President of Bolivia
- In office 6 October 1970 – 6 October 1970
- Preceded by: Alfredo Ovando Candía
- Succeeded by: Junta of Commanders of the Armed Forces 1970 (Bolivia)

Personal details
- Born: Rogelio Miranda Baldivia 15 October 1922 La Paz, Bolivia
- Spouse: Gladys Adet Zamora
- Children: 2

Military service
- Allegiance: Bolivia
- Branch/service: Bolivian Army
- Years of service: 1938–1970
- Rank: General

= Rogelio Miranda =

Bolivian general and diplomat (born 1922)

Rogelio Miranda Baldivia (born 15 October 1922) was a Bolivian general. He was also Bolivian Ambassador to the United Kingdom (1974–1978).

==Life and career==
Rogelio Miranda Baldivia was born in La Paz on 15 October 1922. Belonging to a middle class and religious family, Miranda studied at the Catholic school "La Salle". He began his military career in 1938, entering the Army Military College.
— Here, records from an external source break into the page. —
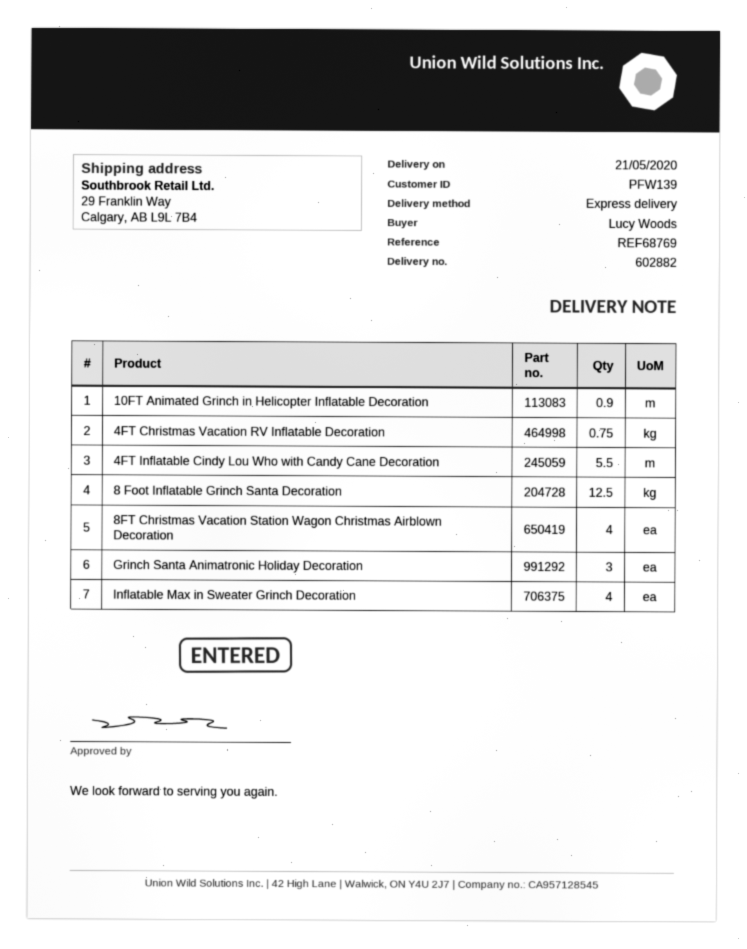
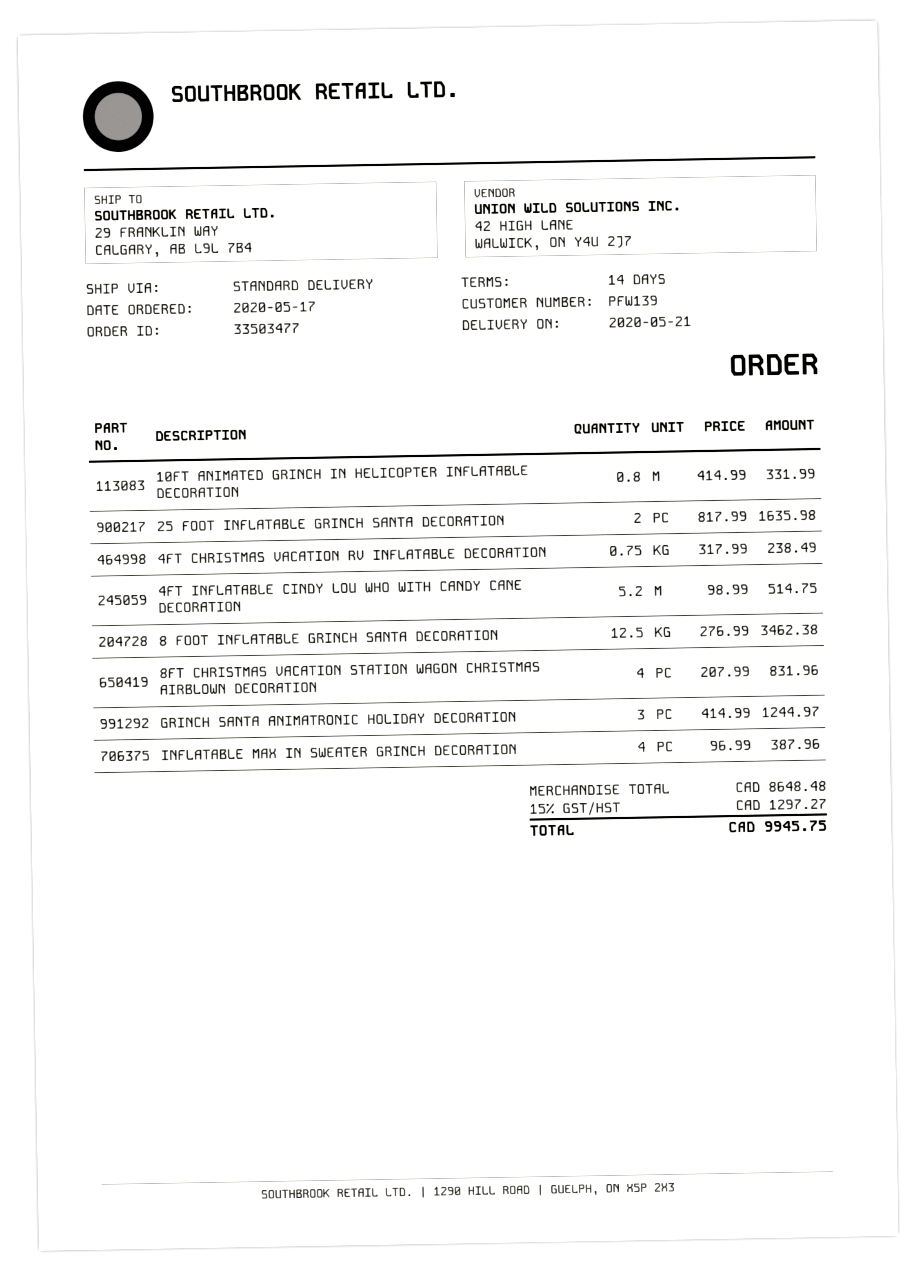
shipping method: express -> standard
10FT Animated Grinch in Helicopter Inflatable Decoration: 0.9 -> 0.8
4FT Inflatable Cindy Lou Who with Candy Cane Decoration: 5.5 -> 5.2
25 FOOT INFLATABLE GRINCH SANTA DECORATION: none -> 2

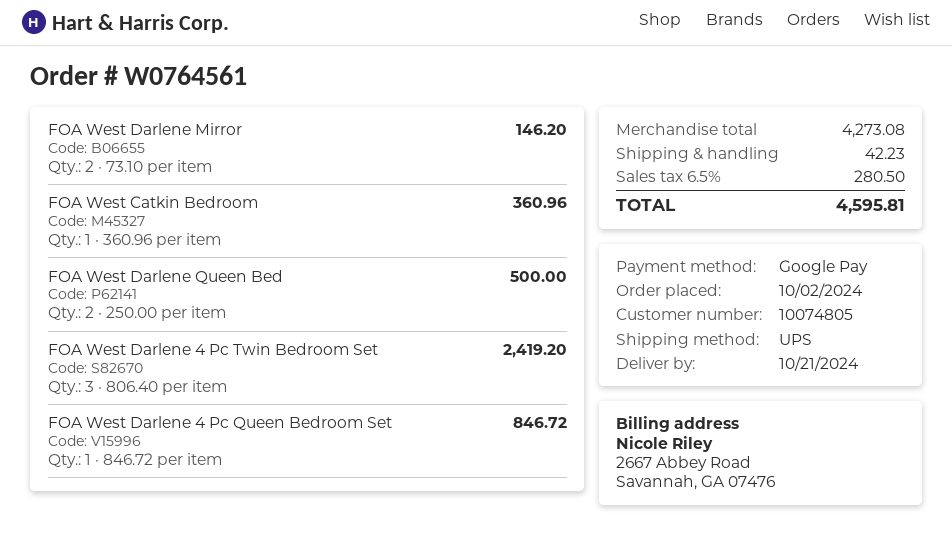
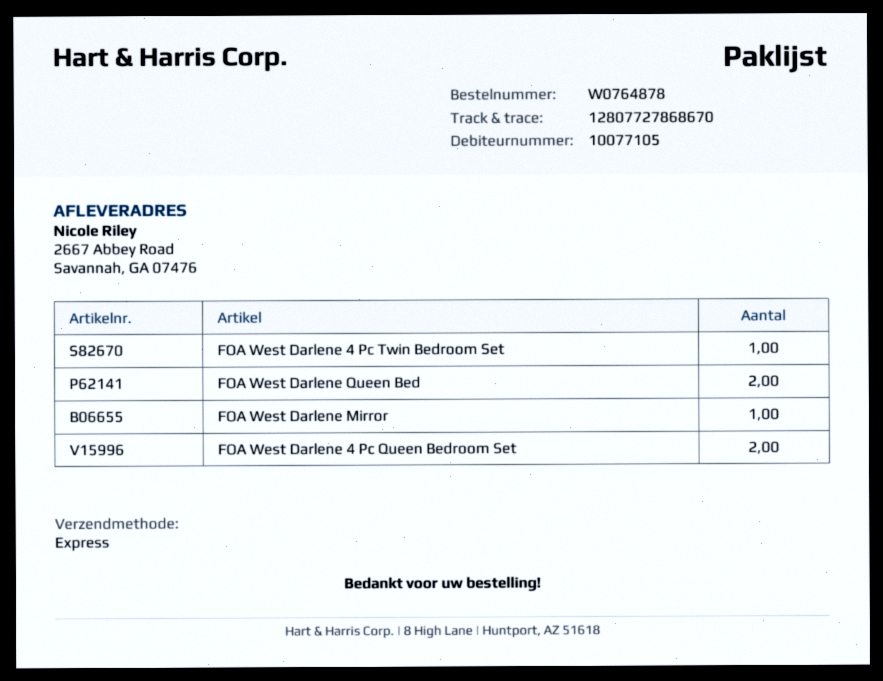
order number: W0764561 -> W0764878
customer number: 10074805 -> 10077105
shipping method: UPS -> express
FOA West Darlene Mirror: 2 -> 1
FOA West Catkin Bedroom: 1 -> none
FOA West Darlene 4 Pc Twin Bedroom Set: 3 -> 1
FOA West Darlene 4 Pc Queen Bedroom Set: 1 -> 2

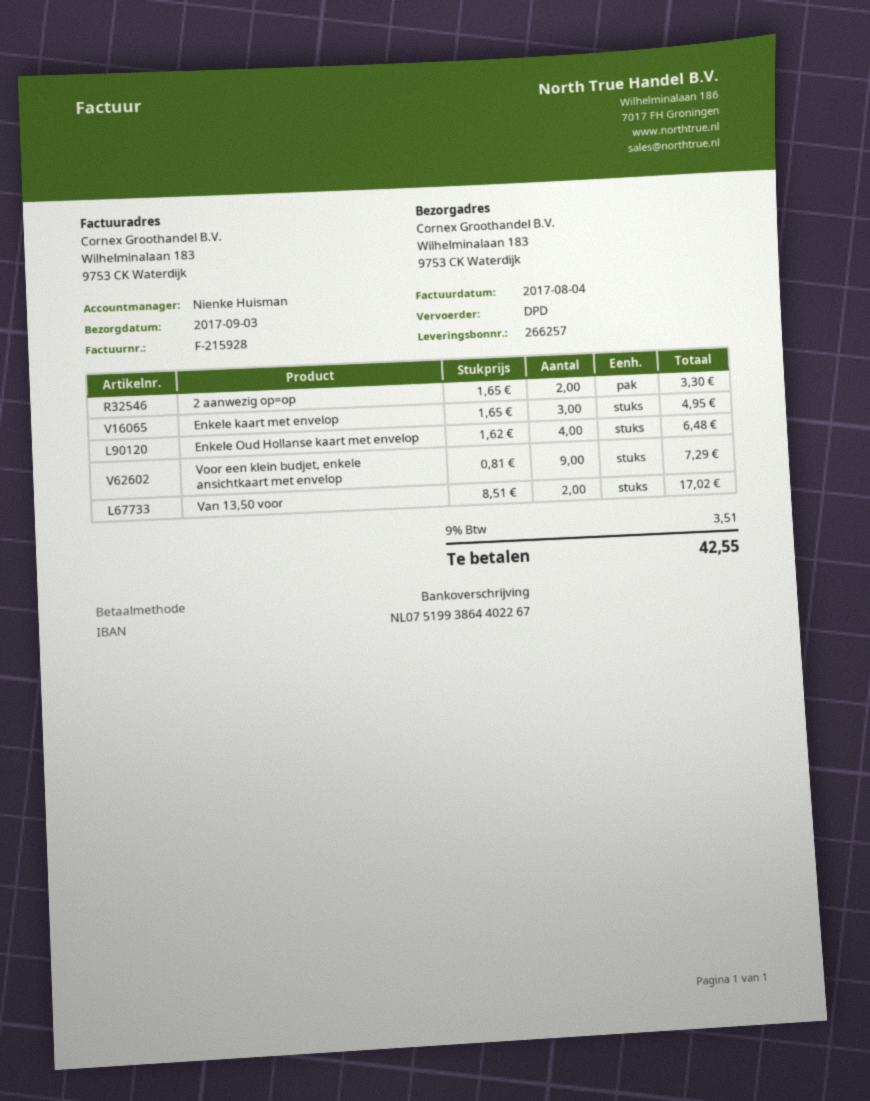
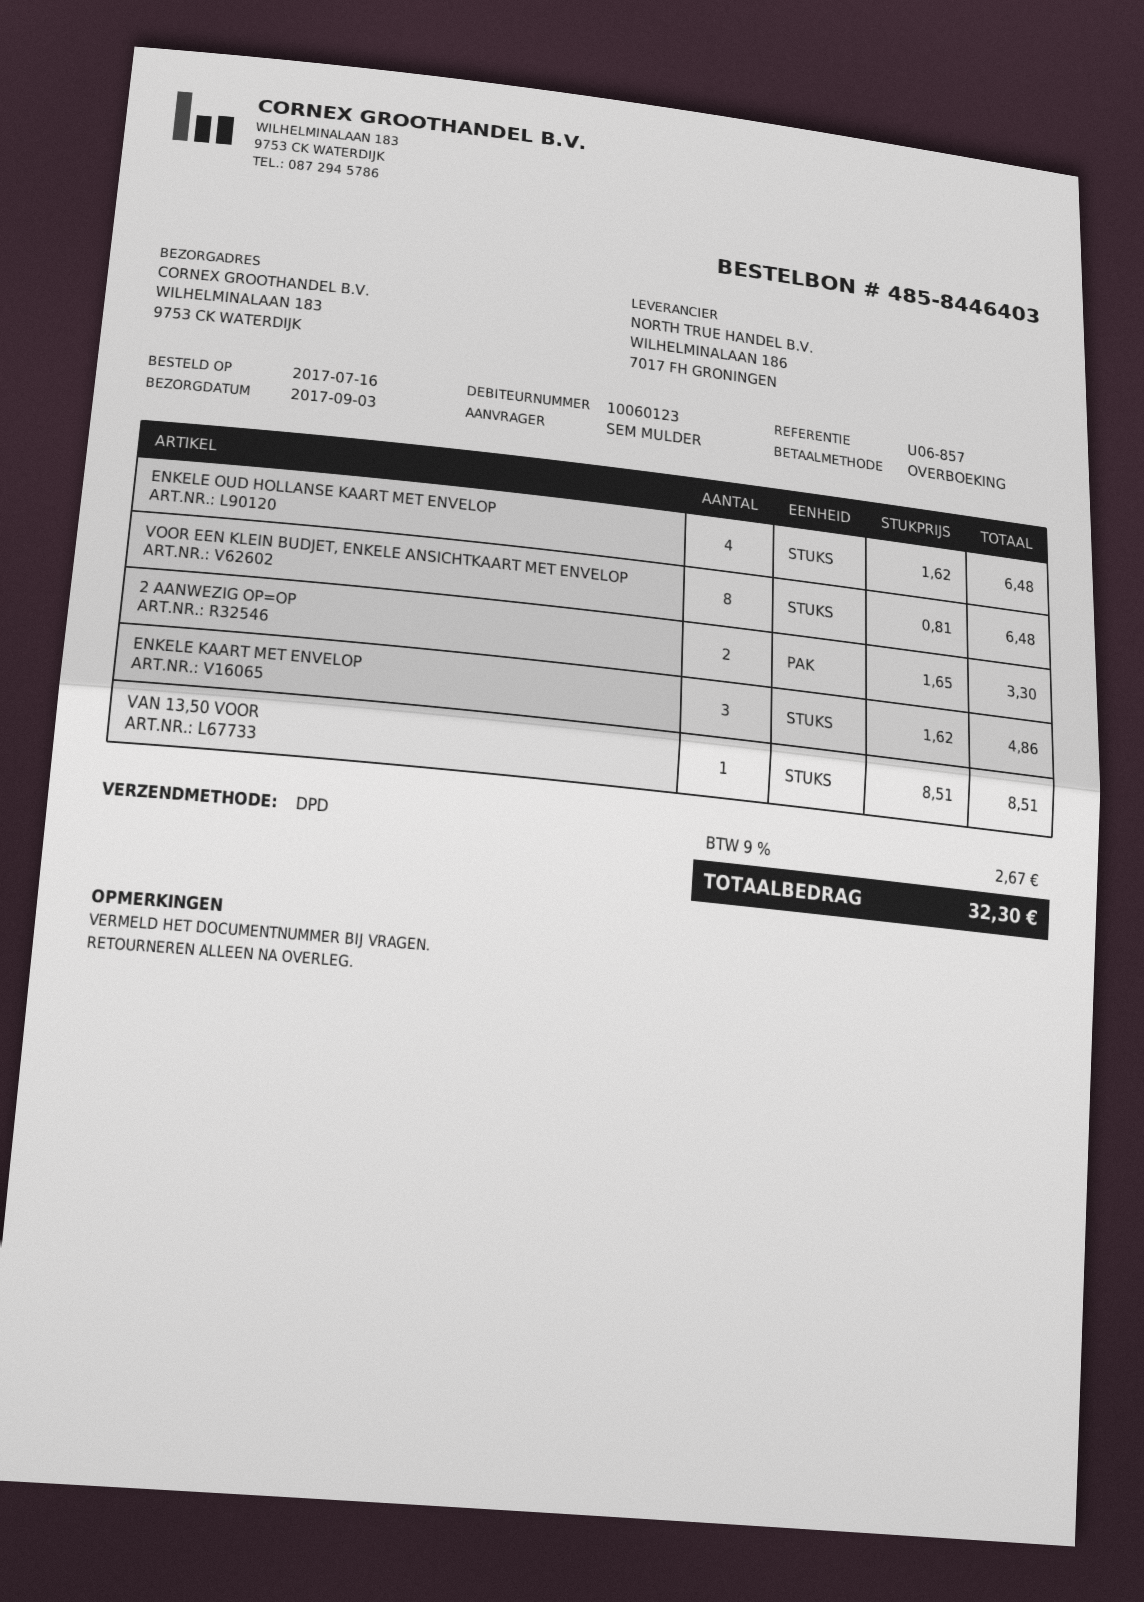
Enkele kaart met envelop: 3 x 1.65 = 4.95 -> 3 x 1.62 = 4.86
Voor een klein budjet, enkele ansichtkaart met envelop: 9 x 0.81 = 7.29 -> 8 x 0.81 = 6.48
Van 13,50 voor: 2 x 8.51 = 17.02 -> 1 x 8.51 = 8.51
tax: 9% = 3.51 -> 9% = 2.67
total: 42.55 -> 32.30

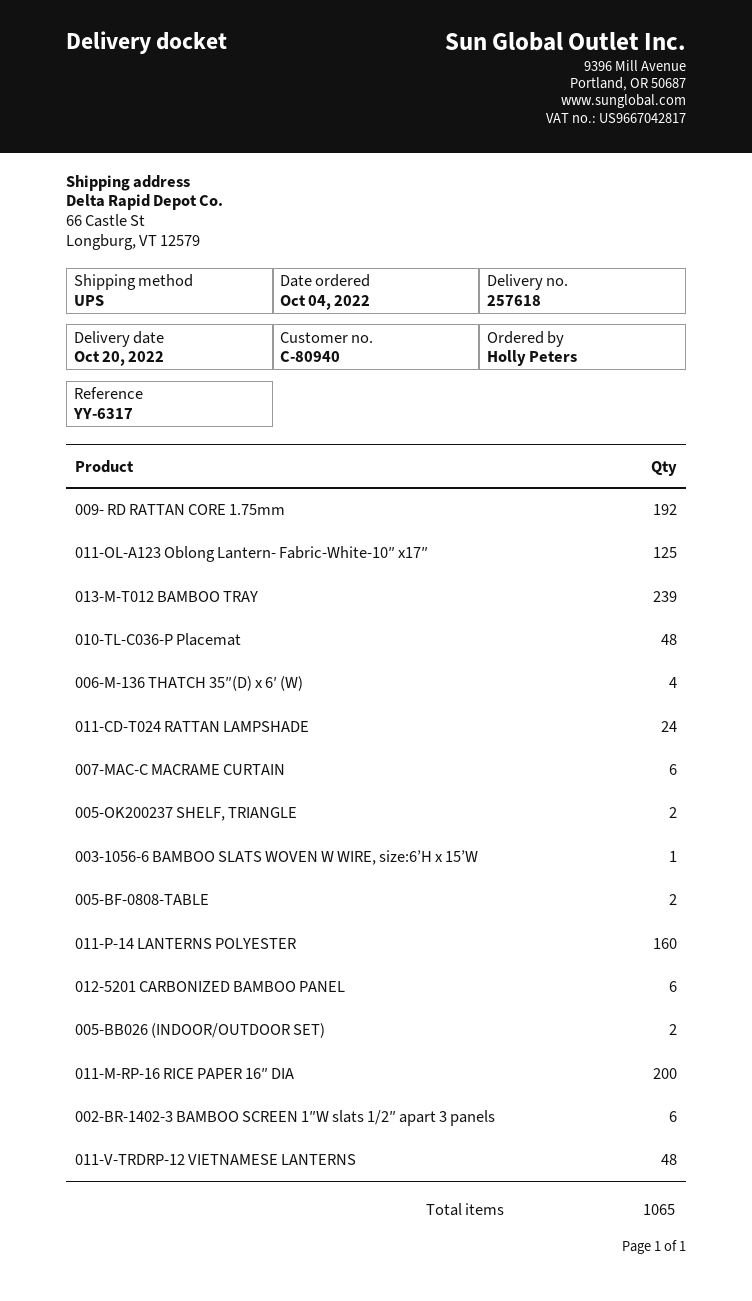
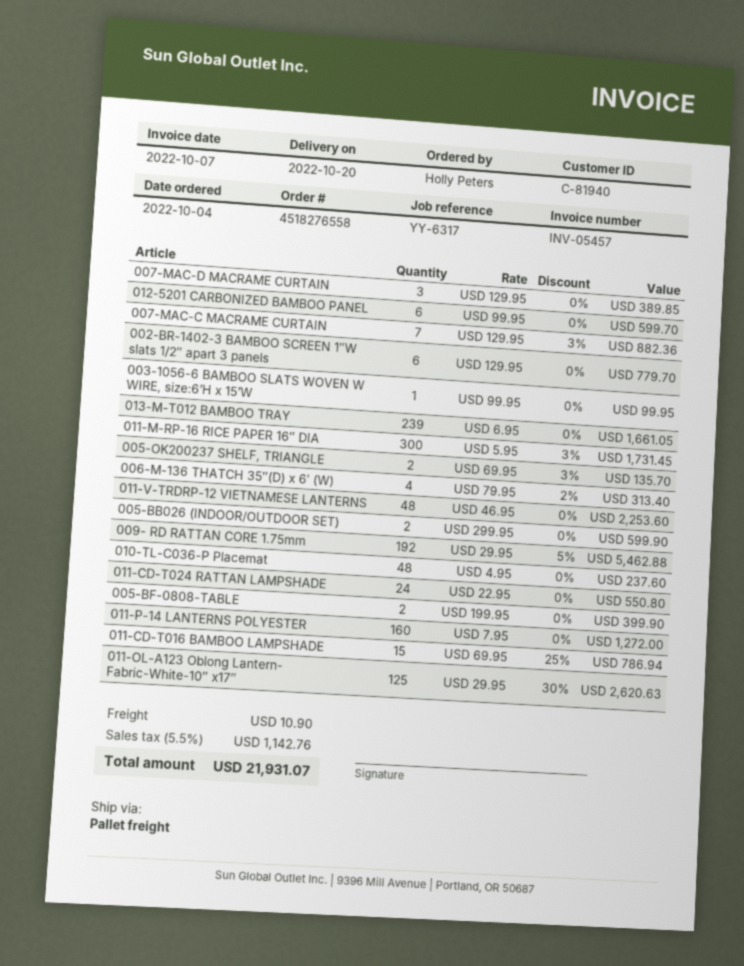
customer number: C-80940 -> C-81940
shipping method: UPS -> pallet freight
007-MAC-C MACRAME CURTAIN: 6 -> 7
011-M-RP-16 RICE PAPER 16″ DIA: 200 -> 300
007-MAC-D MACRAME CURTAIN: none -> 3
011-CD-T016 BAMBOO LAMPSHADE: none -> 15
Also did military studies in the United States (Fort Worth). He married Gladys Adet Zamora, with whom he had two daughters.

He was minister of agriculture during the government of René Barrientos. In 1970, was appointed army commander by Alfredo Ovando to replace Juan José Torres. General Miranda has been described as a far-right conservative. In October 1970, Miranda led a military coup against president Ovando, subsequently declaring himself as president over the junta that he was planning on installing. However, the revolt not long after by the troops under General Torres led to a merging of the two groups and the instatement of Torres as president instead.

With Torres' victory, Miranda took refuge in the Argentine embassy and went into exile in Buenos Aires with his wife and daughters.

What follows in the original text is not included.